In response, she’d received any number of ill-mannered grunts and dismissive headshakes. And no one whispered that they were going to vote for her.

Giving up on the local townspeople, Gwendy’s final stop of the afternoon was a return visit to the Derry Police Station, where Detective Mitchell greeted her coolly. “I forgot something—what about surveillance video?”

He shook his head. “No cameras anywhere downtown. Oh, maybe in a few stores, but that’s all of it. This isn’t a nanny state you know, like California.”

“If it had happened in California,” Gwendy said tartly, “you might have a license plate, Detective. Has that occurred to you?”

“Very sorry for your loss, Ms. Peterson,” he said, pulling a pile of paperwork toward him. His cheap sport-coat pulled open and she saw his gun in a shoulder rig. Something else, too. A Magowan campaign button on the breast pocket of his shirt.

“You’ve been a great help, Detective.”

He ignored the sarcasm. “Always glad to assist.”

After describing her unsettling visit to Norris Ridgewick at lunch two days later, Gwendy found herself giving serious consideration to Norris’s suggestion that she hire a private detective to look further into the matter.
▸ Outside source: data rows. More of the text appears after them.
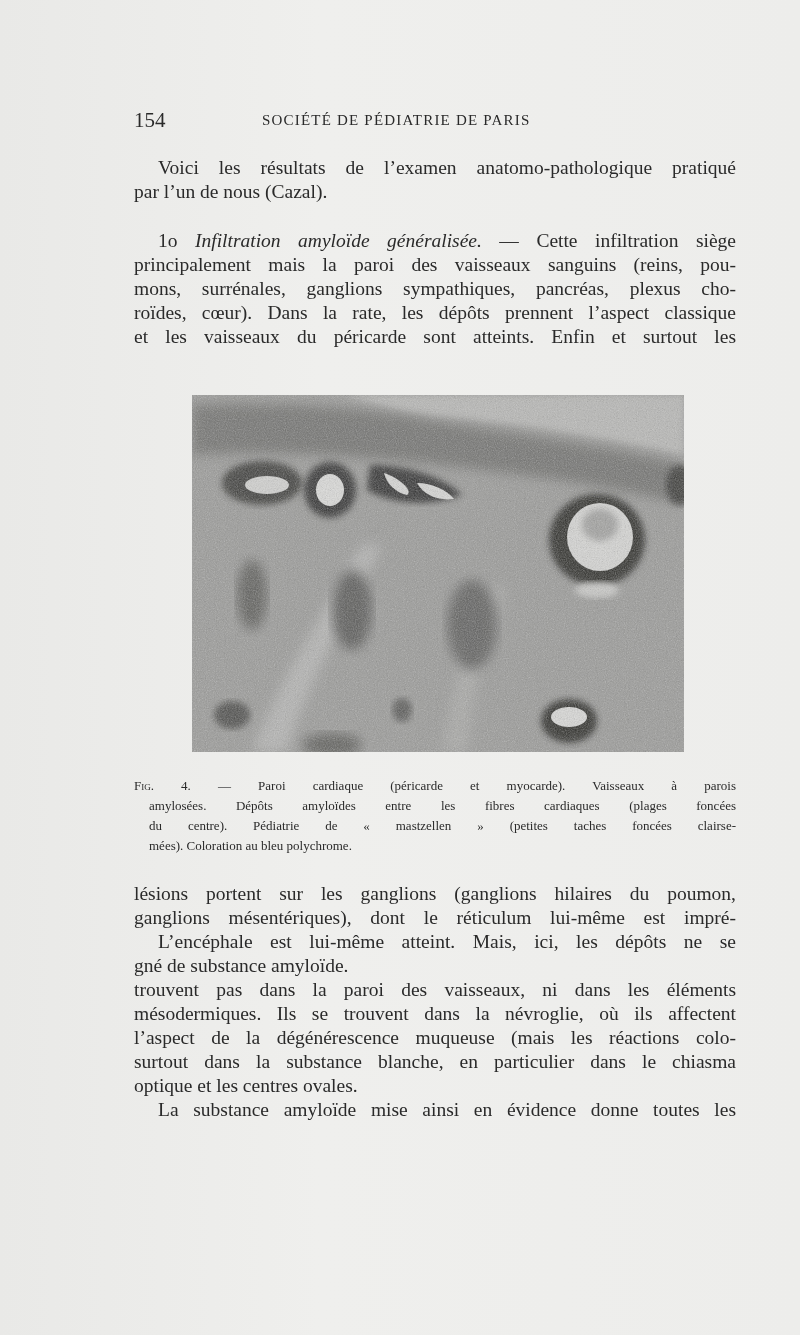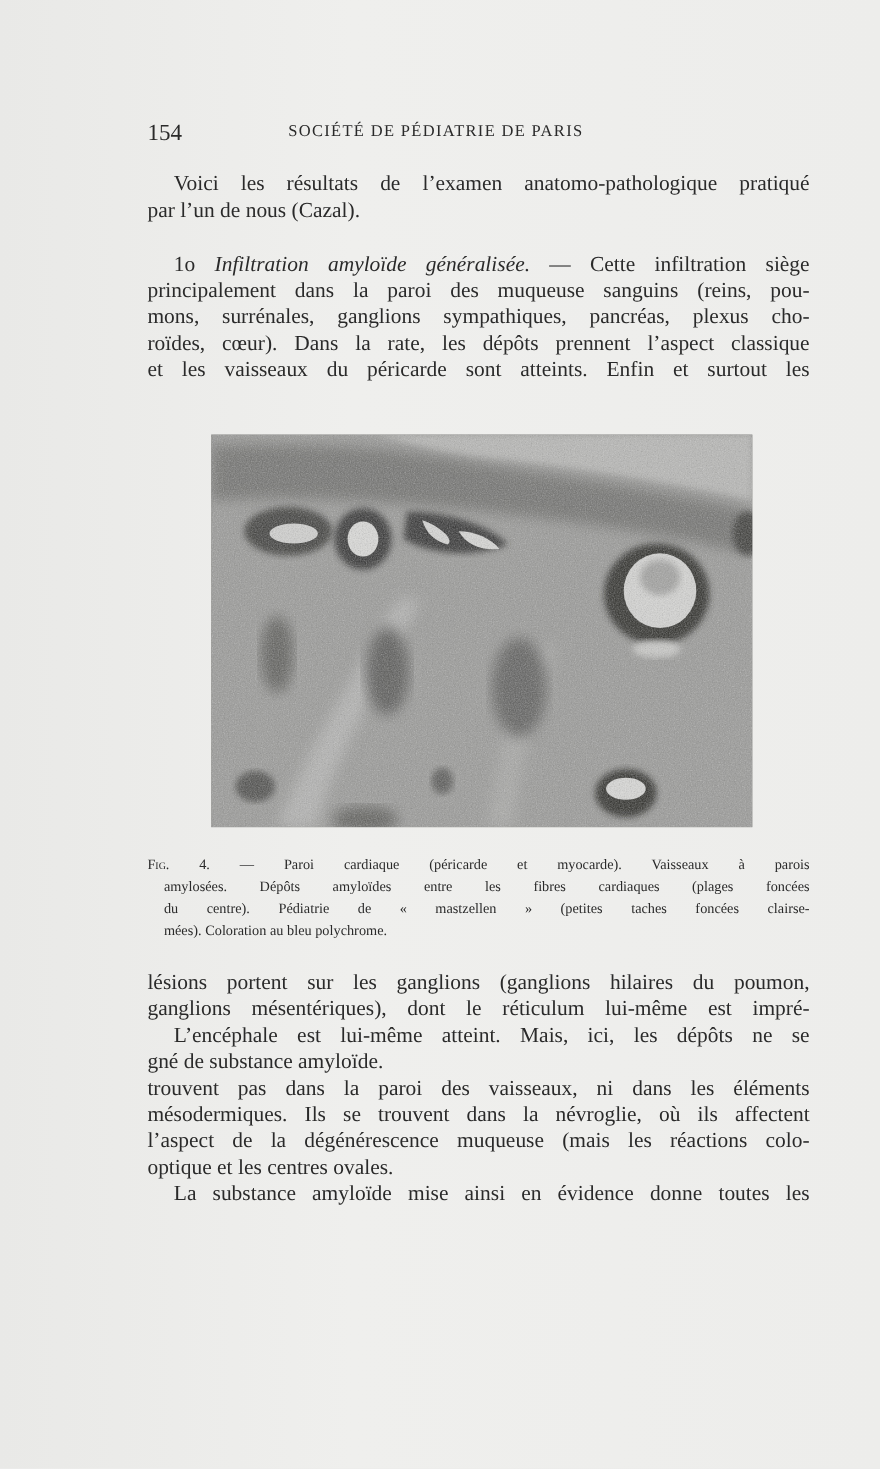--- a/index.html
+++ b/index.html
@@ -105,21 +105,21 @@
     <span class="journal-title">Société de Pédiatrie de Paris</span>
   </div>
 
   <div class="text-block intro">
     <span class="line indent">Voici les résultats de l’examen anatomo-pathologique pratiqué</span>
     <span class="line last">par l’un de nous (Cazal).</span>
   </div>
 
   <div class="text-block section1">
     <span class="line indent"><span>1o</span> <span class="heading-italic">Infiltration amyloïde généralisée.</span><span> — </span><span>Cette infiltration siège</span></span>
-    <span class="line">principalement dans la paroi des muqueuse sanguins (reins, pou-</span>
+    <span class="line">principalement mais la paroi des vaisseaux sanguins (reins, pou-</span>
     <span class="line">mons, surrénales, ganglions sympathiques, pancréas, plexus cho-</span>
     <span class="line">roïdes, cœur). Dans la rate, les dépôts prennent l’aspect classique</span>
     <span class="line">et les vaisseaux du péricarde sont atteints. Enfin et surtout les</span>
   </div>
 
   <div class="figure">
     <svg width="492" height="357" viewBox="0 0 492 357">
       <defs>
         <filter id="grain" x="0" y="0" width="100%" height="100%">
           <feTurbulence type="fractalNoise" baseFrequency="0.9" numOctaves="2" seed="7" result="n"></feTurbulence>
@@ -181,17 +181,18 @@
   </div>
 
   <div class="text-block body2">
     <span class="line">lésions portent sur les ganglions (ganglions hilaires du poumon,</span>
     <span class="line">ganglions mésentériques), dont le réticulum lui-même est impré-</span>
     <span class="line indent">L’encéphale est lui-même atteint. Mais, ici, les dépôts ne se</span>
     <span class="line last">gné de substance amyloïde.</span>
     <span class="line">trouvent pas dans la paroi des vaisseaux, ni dans les éléments</span>
     <span class="line">mésodermiques. Ils se trouvent dans la névroglie, où ils affectent</span>
     <span class="line">l’aspect de la dégénérescence muqueuse (mais les réactions colo-</span>
+    <span class="line">surtout dans la substance blanche, en particulier dans le chiasma</span>
     <span class="line last">optique et les centres ovales.</span>
     <span class="line indent">La substance amyloïde mise ainsi en évidence donne toutes les</span>
   </div>
 
 </div>
 
 </body></html>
He even gave her a business card of someone he knew and trusted. She meant to call and set up an appointment, but before she knew it Christmas was there, and New Years Eve, and she had her elderly father to take care of.

Not to mention a Senate campaign to run. Shortly after Ryan’s death, Pete Riley had called to ask her (dread in his voice) if she wanted to declare herself out of the race. “I’d understand if you did. I’d hate it, but I’d understand.”